▶ **Collected data entries**:
-.-.-

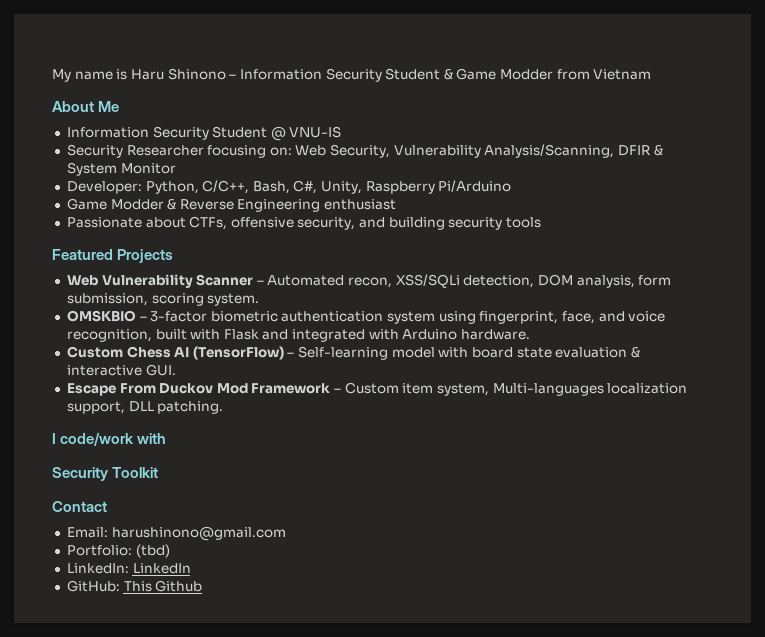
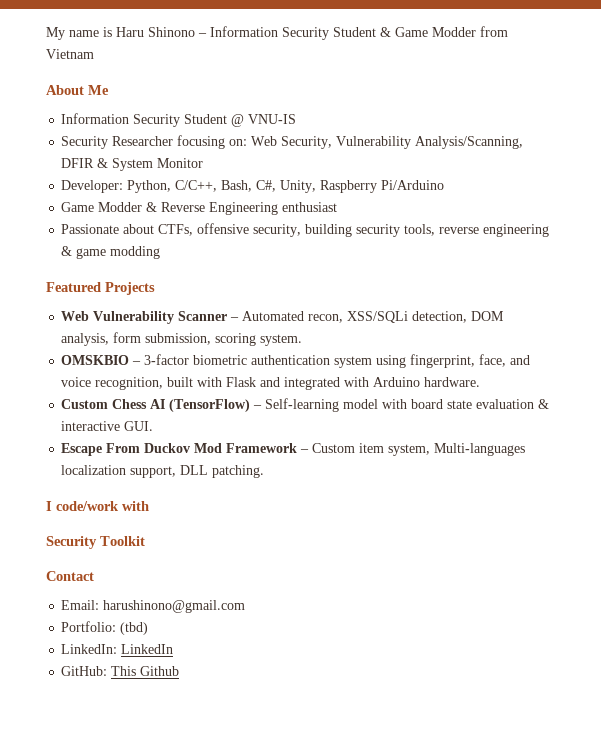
- Passionate about CTFs, offensive security, and building security tools
+ Passionate about CTFs, offensive security, building security tools, reverse engineering & game modding

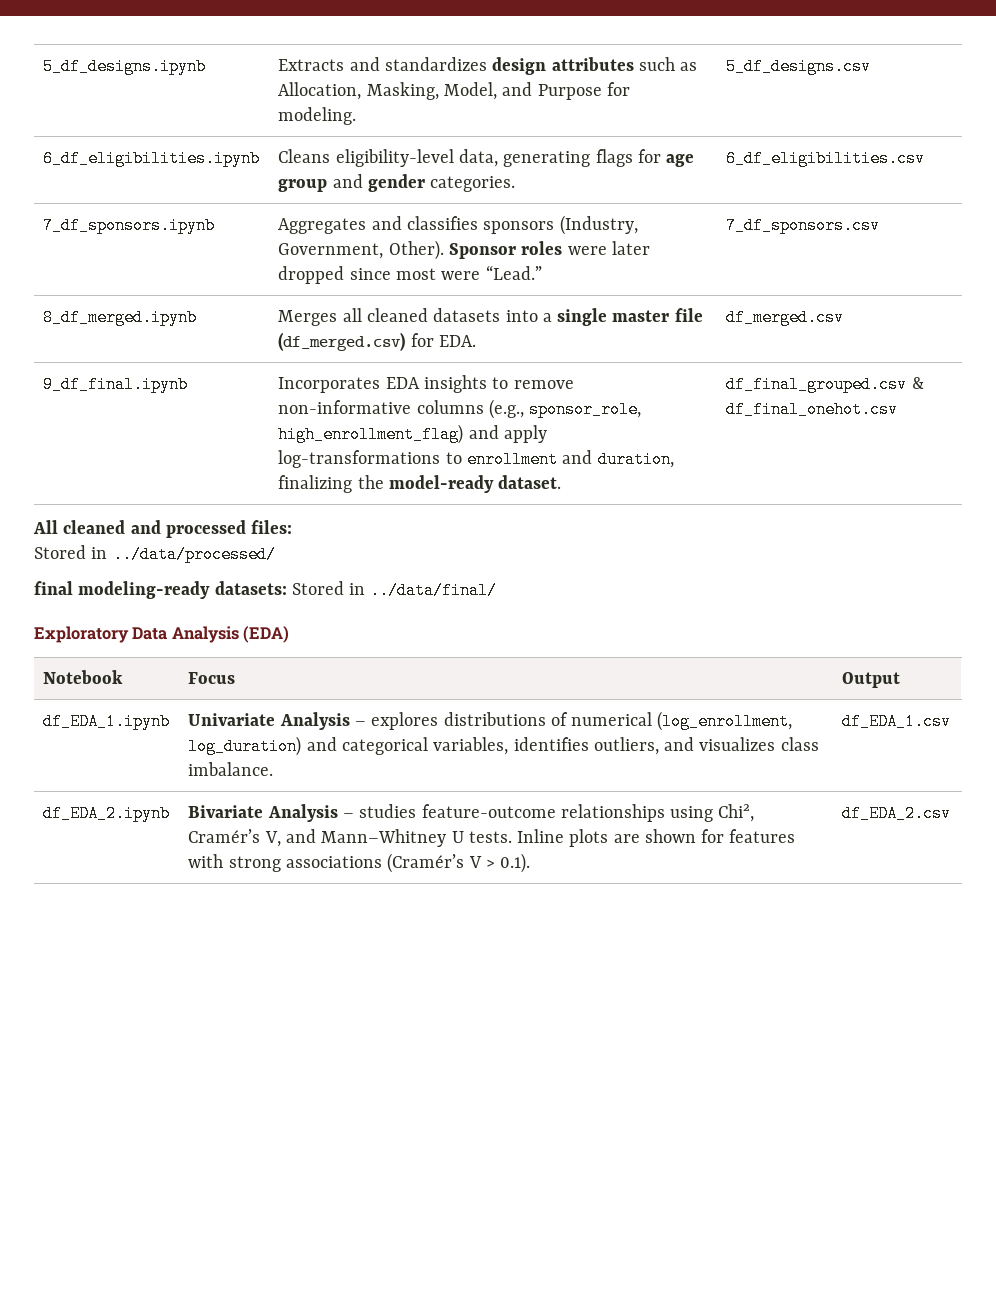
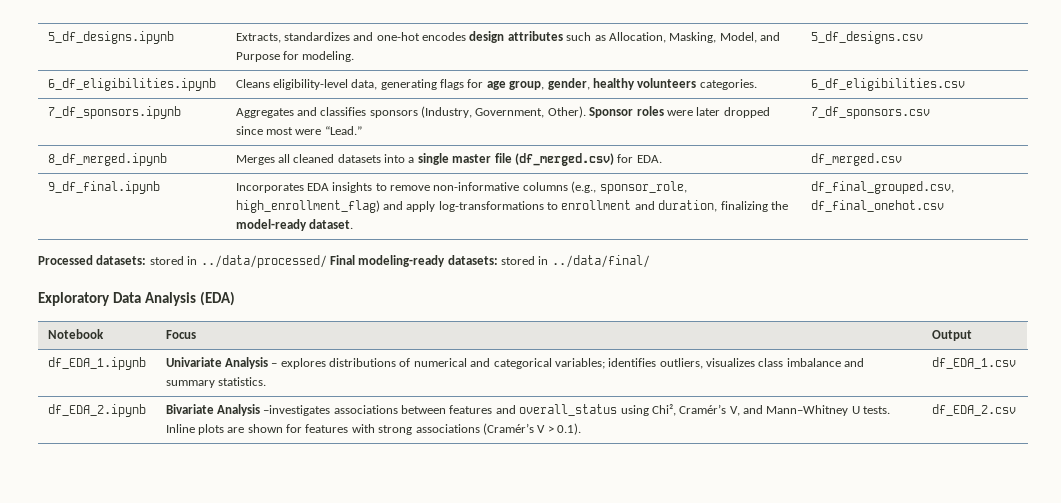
- 5_df_designs.ipynb | Extracts and standardizes design attributes such as Allocation, Masking, Model, and Purpose for modeling. | 5_df_designs.csv
+ 5_df_designs.ipynb | Extracts, standardizes and one-hot encodes design attributes such as Allocation, Masking, Model, and Purpose for modeling. | 5_df_designs.csv
- 6_df_eligibilities.ipynb | Cleans eligibility-level data, generating flags for age group and gender categories. | 6_df_eligibilities.csv
+ 6_df_eligibilities.ipynb | Cleans eligibility-level data, generating flags for age group, gender, healthy volunteers categories. | 6_df_eligibilities.csv
- 9_df_final.ipynb | Incorporates EDA insights to remove non-informative columns (e.g., sponsor_role, high_enrollment_flag) and apply log-transformations to enrollment and duration, finalizing the model-ready dataset. | df_final_grouped.csv & df_final_onehot.csv
+ 9_df_final.ipynb | Incorporates EDA insights to remove non-informative columns (e.g., sponsor_role, high_enrollment_flag) and apply log-transformations to enrollment and duration, finalizing the model-ready dataset. | df_final_grouped.csv, df_final_onehot.csv
- All cleaned and processed files:
- Stored in ../data/processed/
- final modeling-ready datasets: Stored in ../data/final/
+ Processed datasets: stored in ../data/processed/ Final modeling-ready datasets: stored in ../data/final/
- df_EDA_1.ipynb | Univariate Analysis – explores distributions of numerical (log_enrollment, log_duration) and categorical variables, identifies outliers, and visualizes class imbalance. | df_EDA_1.csv
+ df_EDA_1.ipynb | Univariate Analysis – explores distributions of numerical and categorical variables; identifies outliers, visualizes class imbalance and summary statistics. | df_EDA_1.csv
- df_EDA_2.ipynb | Bivariate Analysis – studies feature-outcome relationships using Chi², Cramér’s V, and Mann–Whitney U tests. Inline plots are shown for features with strong associations (Cramér’s V > 0.1). | df_EDA_2.csv
+ df_EDA_2.ipynb | Bivariate Analysis –investigates associations between features and overall_status using Chi², Cramér’s V, and Mann–Whitney U tests. Inline plots are shown for features with strong associations (Cramér’s V > 0.1). | df_EDA_2.csv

-.-.-

▶ **EXERCISE PROMPT**: The reply must hold exactly the lines from the one containing "- df_EDA_1.ipynb |" to the last line of the entries, and nothing more.

▶ **RESPONSE BELOW**:
- df_EDA_1.ipynb | Univariate Analysis – explores distributions of numerical (log_enrollment, log_duration) and categorical variables, identifies outliers, and visualizes class imbalance. | df_EDA_1.csv
+ df_EDA_1.ipynb | Univariate Analysis – explores distributions of numerical and categorical variables; identifies outliers, visualizes class imbalance and summary statistics. | df_EDA_1.csv
- df_EDA_2.ipynb | Bivariate Analysis – studies feature-outcome relationships using Chi², Cramér’s V, and Mann–Whitney U tests. Inline plots are shown for features with strong associations (Cramér’s V > 0.1). | df_EDA_2.csv
+ df_EDA_2.ipynb | Bivariate Analysis –investigates associations between features and overall_status using Chi², Cramér’s V, and Mann–Whitney U tests. Inline plots are shown for features with strong associations (Cramér’s V > 0.1). | df_EDA_2.csv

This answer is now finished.